TASK STATEMENT:
Return each entry precisely as it appears below.

——

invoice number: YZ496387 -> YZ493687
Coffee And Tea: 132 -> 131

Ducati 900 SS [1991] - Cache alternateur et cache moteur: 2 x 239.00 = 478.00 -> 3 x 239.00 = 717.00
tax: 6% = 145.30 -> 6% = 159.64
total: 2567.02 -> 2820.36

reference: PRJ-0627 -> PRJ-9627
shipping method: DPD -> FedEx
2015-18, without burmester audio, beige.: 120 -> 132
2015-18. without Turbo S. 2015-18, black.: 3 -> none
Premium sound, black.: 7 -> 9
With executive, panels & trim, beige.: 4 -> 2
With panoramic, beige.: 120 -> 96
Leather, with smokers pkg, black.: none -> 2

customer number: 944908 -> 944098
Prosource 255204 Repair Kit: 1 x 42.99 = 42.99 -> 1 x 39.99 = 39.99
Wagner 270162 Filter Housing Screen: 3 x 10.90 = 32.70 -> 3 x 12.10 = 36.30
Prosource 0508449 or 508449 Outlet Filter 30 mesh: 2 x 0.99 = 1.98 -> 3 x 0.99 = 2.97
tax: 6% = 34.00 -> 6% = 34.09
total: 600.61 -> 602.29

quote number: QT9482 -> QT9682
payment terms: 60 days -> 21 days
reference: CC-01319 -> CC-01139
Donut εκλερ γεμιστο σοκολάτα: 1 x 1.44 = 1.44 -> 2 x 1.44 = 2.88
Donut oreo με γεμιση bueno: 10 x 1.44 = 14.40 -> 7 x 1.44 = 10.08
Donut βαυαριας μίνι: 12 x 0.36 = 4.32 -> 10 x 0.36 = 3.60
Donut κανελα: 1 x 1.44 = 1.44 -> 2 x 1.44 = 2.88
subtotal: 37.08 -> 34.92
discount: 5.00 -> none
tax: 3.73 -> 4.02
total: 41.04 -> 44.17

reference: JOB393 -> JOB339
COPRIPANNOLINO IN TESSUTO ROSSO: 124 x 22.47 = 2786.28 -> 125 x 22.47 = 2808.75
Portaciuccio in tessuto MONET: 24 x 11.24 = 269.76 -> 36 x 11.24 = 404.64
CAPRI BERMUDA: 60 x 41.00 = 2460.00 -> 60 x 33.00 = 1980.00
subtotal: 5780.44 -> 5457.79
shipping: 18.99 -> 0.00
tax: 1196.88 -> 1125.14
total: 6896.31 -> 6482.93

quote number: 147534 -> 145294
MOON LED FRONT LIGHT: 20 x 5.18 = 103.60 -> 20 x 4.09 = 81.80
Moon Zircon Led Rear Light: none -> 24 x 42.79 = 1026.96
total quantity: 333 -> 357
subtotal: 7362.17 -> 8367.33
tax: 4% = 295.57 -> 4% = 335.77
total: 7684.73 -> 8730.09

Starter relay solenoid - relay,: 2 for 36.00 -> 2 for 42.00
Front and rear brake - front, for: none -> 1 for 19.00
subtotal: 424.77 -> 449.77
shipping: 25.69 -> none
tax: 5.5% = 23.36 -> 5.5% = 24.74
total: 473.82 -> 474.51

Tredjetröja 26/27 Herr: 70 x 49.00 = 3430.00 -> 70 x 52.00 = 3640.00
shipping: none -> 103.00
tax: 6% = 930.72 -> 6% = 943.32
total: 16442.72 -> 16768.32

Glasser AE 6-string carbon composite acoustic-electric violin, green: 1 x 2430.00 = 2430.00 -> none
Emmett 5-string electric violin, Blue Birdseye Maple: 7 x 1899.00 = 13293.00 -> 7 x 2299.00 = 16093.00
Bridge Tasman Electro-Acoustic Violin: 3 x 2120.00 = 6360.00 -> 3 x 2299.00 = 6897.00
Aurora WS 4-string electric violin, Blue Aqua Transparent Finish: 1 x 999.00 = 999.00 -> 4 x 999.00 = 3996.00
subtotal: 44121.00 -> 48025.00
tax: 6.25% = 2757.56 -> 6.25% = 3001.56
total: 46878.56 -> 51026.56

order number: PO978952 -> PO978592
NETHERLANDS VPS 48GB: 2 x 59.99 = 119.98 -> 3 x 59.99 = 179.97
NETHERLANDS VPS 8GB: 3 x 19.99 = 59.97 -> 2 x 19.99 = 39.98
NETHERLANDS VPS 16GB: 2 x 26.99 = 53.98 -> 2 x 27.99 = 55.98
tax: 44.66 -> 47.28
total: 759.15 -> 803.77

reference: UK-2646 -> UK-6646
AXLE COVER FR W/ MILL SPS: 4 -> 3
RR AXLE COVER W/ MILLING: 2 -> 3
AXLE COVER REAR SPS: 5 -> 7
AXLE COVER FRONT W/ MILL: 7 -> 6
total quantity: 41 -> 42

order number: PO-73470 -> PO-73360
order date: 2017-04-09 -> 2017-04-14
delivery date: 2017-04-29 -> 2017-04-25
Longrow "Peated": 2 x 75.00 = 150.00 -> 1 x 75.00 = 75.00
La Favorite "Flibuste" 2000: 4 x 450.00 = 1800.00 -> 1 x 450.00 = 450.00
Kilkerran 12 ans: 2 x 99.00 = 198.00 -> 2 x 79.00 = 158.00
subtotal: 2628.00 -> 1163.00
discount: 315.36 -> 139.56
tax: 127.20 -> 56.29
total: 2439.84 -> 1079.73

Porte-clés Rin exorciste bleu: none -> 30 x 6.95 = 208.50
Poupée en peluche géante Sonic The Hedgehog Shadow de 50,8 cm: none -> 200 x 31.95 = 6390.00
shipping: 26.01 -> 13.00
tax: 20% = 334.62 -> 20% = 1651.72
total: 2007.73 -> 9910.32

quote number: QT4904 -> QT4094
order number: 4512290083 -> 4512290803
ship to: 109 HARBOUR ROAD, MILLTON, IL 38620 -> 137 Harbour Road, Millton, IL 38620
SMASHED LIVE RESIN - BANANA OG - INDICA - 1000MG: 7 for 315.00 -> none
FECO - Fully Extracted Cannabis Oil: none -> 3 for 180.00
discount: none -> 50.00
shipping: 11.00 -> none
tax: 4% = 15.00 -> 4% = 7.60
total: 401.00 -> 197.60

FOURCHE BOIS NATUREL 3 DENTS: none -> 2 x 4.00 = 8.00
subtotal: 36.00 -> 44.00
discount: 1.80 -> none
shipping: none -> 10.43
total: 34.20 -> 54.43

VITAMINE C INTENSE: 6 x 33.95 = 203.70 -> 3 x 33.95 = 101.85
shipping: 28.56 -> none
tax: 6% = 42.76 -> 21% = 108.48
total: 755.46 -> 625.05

——

ANSWER:
invoice number: YZ496387 -> YZ493687
Coffee And Tea: 132 -> 131

Ducati 900 SS [1991] - Cache alternateur et cache moteur: 2 x 239.00 = 478.00 -> 3 x 239.00 = 717.00
tax: 6% = 145.30 -> 6% = 159.64
total: 2567.02 -> 2820.36

reference: PRJ-0627 -> PRJ-9627
shipping method: DPD -> FedEx
2015-18, without burmester audio, beige.: 120 -> 132
2015-18. without Turbo S. 2015-18, black.: 3 -> none
Premium sound, black.: 7 -> 9
With executive, panels & trim, beige.: 4 -> 2
With panoramic, beige.: 120 -> 96
Leather, with smokers pkg, black.: none -> 2

customer number: 944908 -> 944098
Prosource 255204 Repair Kit: 1 x 42.99 = 42.99 -> 1 x 39.99 = 39.99
Wagner 270162 Filter Housing Screen: 3 x 10.90 = 32.70 -> 3 x 12.10 = 36.30
Prosource 0508449 or 508449 Outlet Filter 30 mesh: 2 x 0.99 = 1.98 -> 3 x 0.99 = 2.97
tax: 6% = 34.00 -> 6% = 34.09
total: 600.61 -> 602.29

quote number: QT9482 -> QT9682
payment terms: 60 days -> 21 days
reference: CC-01319 -> CC-01139
Donut εκλερ γεμιστο σοκολάτα: 1 x 1.44 = 1.44 -> 2 x 1.44 = 2.88
Donut oreo με γεμιση bueno: 10 x 1.44 = 14.40 -> 7 x 1.44 = 10.08
Donut βαυαριας μίνι: 12 x 0.36 = 4.32 -> 10 x 0.36 = 3.60
Donut κανελα: 1 x 1.44 = 1.44 -> 2 x 1.44 = 2.88
subtotal: 37.08 -> 34.92
discount: 5.00 -> none
tax: 3.73 -> 4.02
total: 41.04 -> 44.17

reference: JOB393 -> JOB339
COPRIPANNOLINO IN TESSUTO ROSSO: 124 x 22.47 = 2786.28 -> 125 x 22.47 = 2808.75
Portaciuccio in tessuto MONET: 24 x 11.24 = 269.76 -> 36 x 11.24 = 404.64
CAPRI BERMUDA: 60 x 41.00 = 2460.00 -> 60 x 33.00 = 1980.00
subtotal: 5780.44 -> 5457.79
shipping: 18.99 -> 0.00
tax: 1196.88 -> 1125.14
total: 6896.31 -> 6482.93

quote number: 147534 -> 145294
MOON LED FRONT LIGHT: 20 x 5.18 = 103.60 -> 20 x 4.09 = 81.80
Moon Zircon Led Rear Light: none -> 24 x 42.79 = 1026.96
total quantity: 333 -> 357
subtotal: 7362.17 -> 8367.33
tax: 4% = 295.57 -> 4% = 335.77
total: 7684.73 -> 8730.09

Starter relay solenoid - relay,: 2 for 36.00 -> 2 for 42.00
Front and rear brake - front, for: none -> 1 for 19.00
subtotal: 424.77 -> 449.77
shipping: 25.69 -> none
tax: 5.5% = 23.36 -> 5.5% = 24.74
total: 473.82 -> 474.51

Tredjetröja 26/27 Herr: 70 x 49.00 = 3430.00 -> 70 x 52.00 = 3640.00
shipping: none -> 103.00
tax: 6% = 930.72 -> 6% = 943.32
total: 16442.72 -> 16768.32

Glasser AE 6-string carbon composite acoustic-electric violin, green: 1 x 2430.00 = 2430.00 -> none
Emmett 5-string electric violin, Blue Birdseye Maple: 7 x 1899.00 = 13293.00 -> 7 x 2299.00 = 16093.00
Bridge Tasman Electro-Acoustic Violin: 3 x 2120.00 = 6360.00 -> 3 x 2299.00 = 6897.00
Aurora WS 4-string electric violin, Blue Aqua Transparent Finish: 1 x 999.00 = 999.00 -> 4 x 999.00 = 3996.00
subtotal: 44121.00 -> 48025.00
tax: 6.25% = 2757.56 -> 6.25% = 3001.56
total: 46878.56 -> 51026.56

order number: PO978952 -> PO978592
NETHERLANDS VPS 48GB: 2 x 59.99 = 119.98 -> 3 x 59.99 = 179.97
NETHERLANDS VPS 8GB: 3 x 19.99 = 59.97 -> 2 x 19.99 = 39.98
NETHERLANDS VPS 16GB: 2 x 26.99 = 53.98 -> 2 x 27.99 = 55.98
tax: 44.66 -> 47.28
total: 759.15 -> 803.77

reference: UK-2646 -> UK-6646
AXLE COVER FR W/ MILL SPS: 4 -> 3
RR AXLE COVER W/ MILLING: 2 -> 3
AXLE COVER REAR SPS: 5 -> 7
AXLE COVER FRONT W/ MILL: 7 -> 6
total quantity: 41 -> 42

order number: PO-73470 -> PO-73360
order date: 2017-04-09 -> 2017-04-14
delivery date: 2017-04-29 -> 2017-04-25
Longrow "Peated": 2 x 75.00 = 150.00 -> 1 x 75.00 = 75.00
La Favorite "Flibuste" 2000: 4 x 450.00 = 1800.00 -> 1 x 450.00 = 450.00
Kilkerran 12 ans: 2 x 99.00 = 198.00 -> 2 x 79.00 = 158.00
subtotal: 2628.00 -> 1163.00
discount: 315.36 -> 139.56
tax: 127.20 -> 56.29
total: 2439.84 -> 1079.73

Porte-clés Rin exorciste bleu: none -> 30 x 6.95 = 208.50
Poupée en peluche géante Sonic The Hedgehog Shadow de 50,8 cm: none -> 200 x 31.95 = 6390.00
shipping: 26.01 -> 13.00
tax: 20% = 334.62 -> 20% = 1651.72
total: 2007.73 -> 9910.32

quote number: QT4904 -> QT4094
order number: 4512290083 -> 4512290803
ship to: 109 HARBOUR ROAD, MILLTON, IL 38620 -> 137 Harbour Road, Millton, IL 38620
SMASHED LIVE RESIN - BANANA OG - INDICA - 1000MG: 7 for 315.00 -> none
FECO - Fully Extracted Cannabis Oil: none -> 3 for 180.00
discount: none -> 50.00
shipping: 11.00 -> none
tax: 4% = 15.00 -> 4% = 7.60
total: 401.00 -> 197.60

FOURCHE BOIS NATUREL 3 DENTS: none -> 2 x 4.00 = 8.00
subtotal: 36.00 -> 44.00
discount: 1.80 -> none
shipping: none -> 10.43
total: 34.20 -> 54.43

VITAMINE C INTENSE: 6 x 33.95 = 203.70 -> 3 x 33.95 = 101.85
shipping: 28.56 -> none
tax: 6% = 42.76 -> 21% = 108.48
total: 755.46 -> 625.05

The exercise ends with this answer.